Difference listings
********

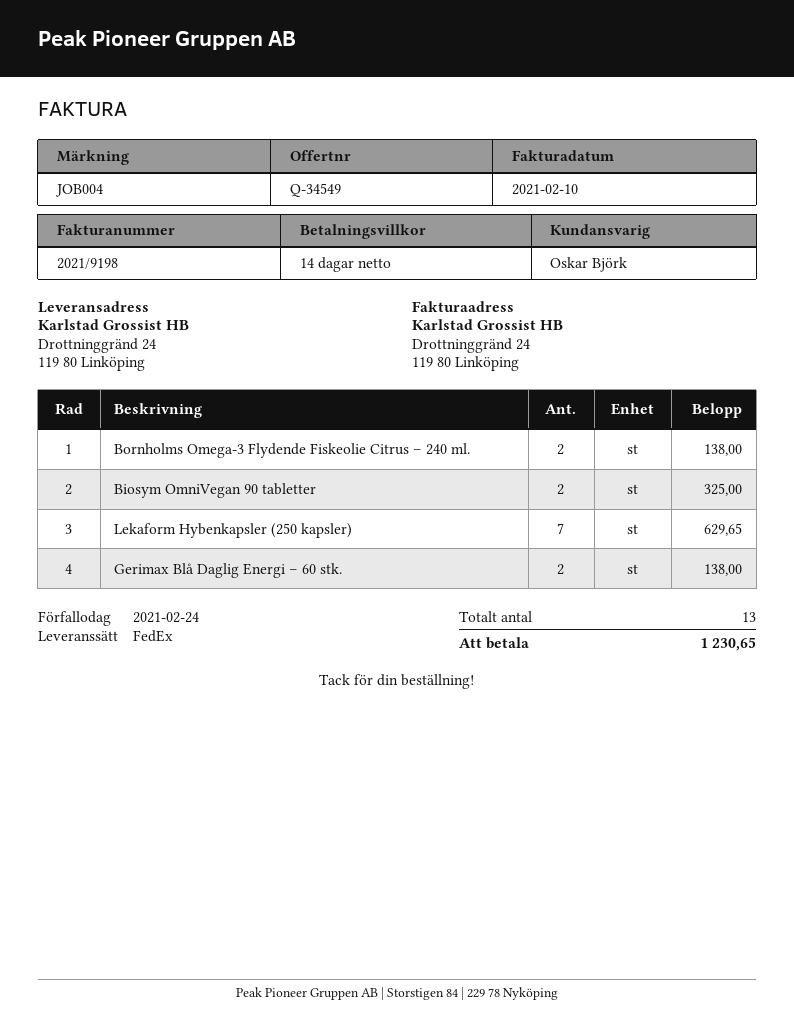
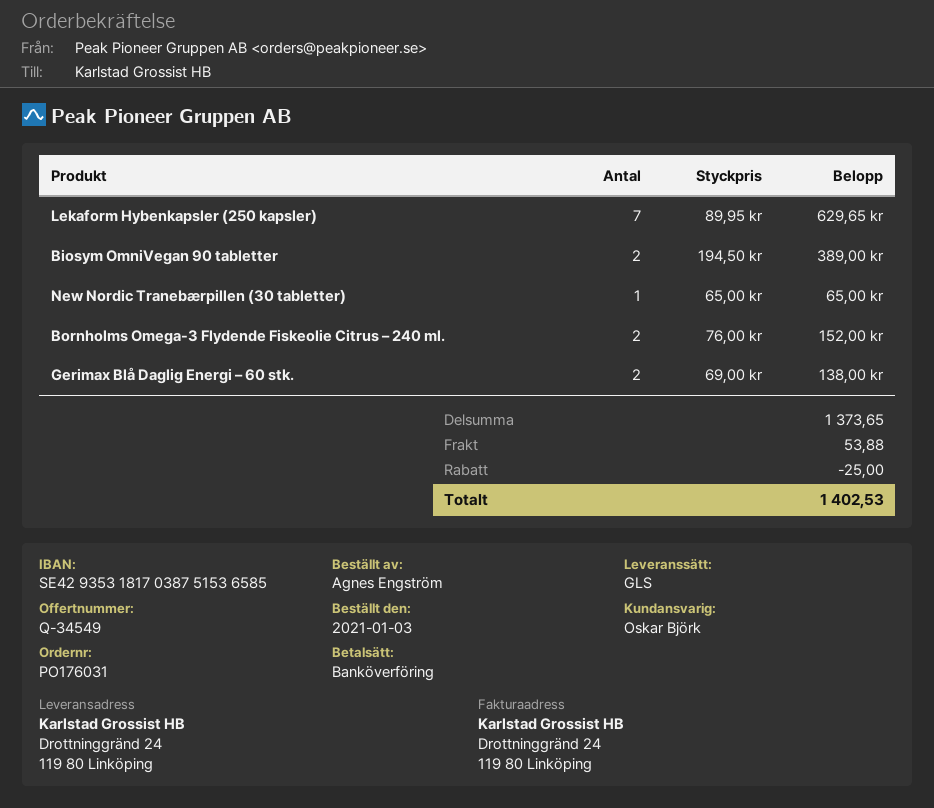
shipping method: FedEx -> GLS
Bornholms Omega-3 Flydende Fiskeolie Citrus – 240 ml.: 2 for 138.00 -> 2 for 152.00
Biosym OmniVegan 90 tabletter: 2 for 325.00 -> 2 for 389.00
New Nordic Tranebærpillen (30 tabletter): none -> 1 for 65.00
discount: none -> 25.00
shipping: none -> 53.88
total: 1230.65 -> 1402.53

********

What is needed
The lines to return are those in the entries above that include "tabletter".

Written answer
Biosym OmniVegan 90 tabletter: 2 for 325.00 -> 2 for 389.00
New Nordic Tranebærpillen (30 tabletter): none -> 1 for 65.00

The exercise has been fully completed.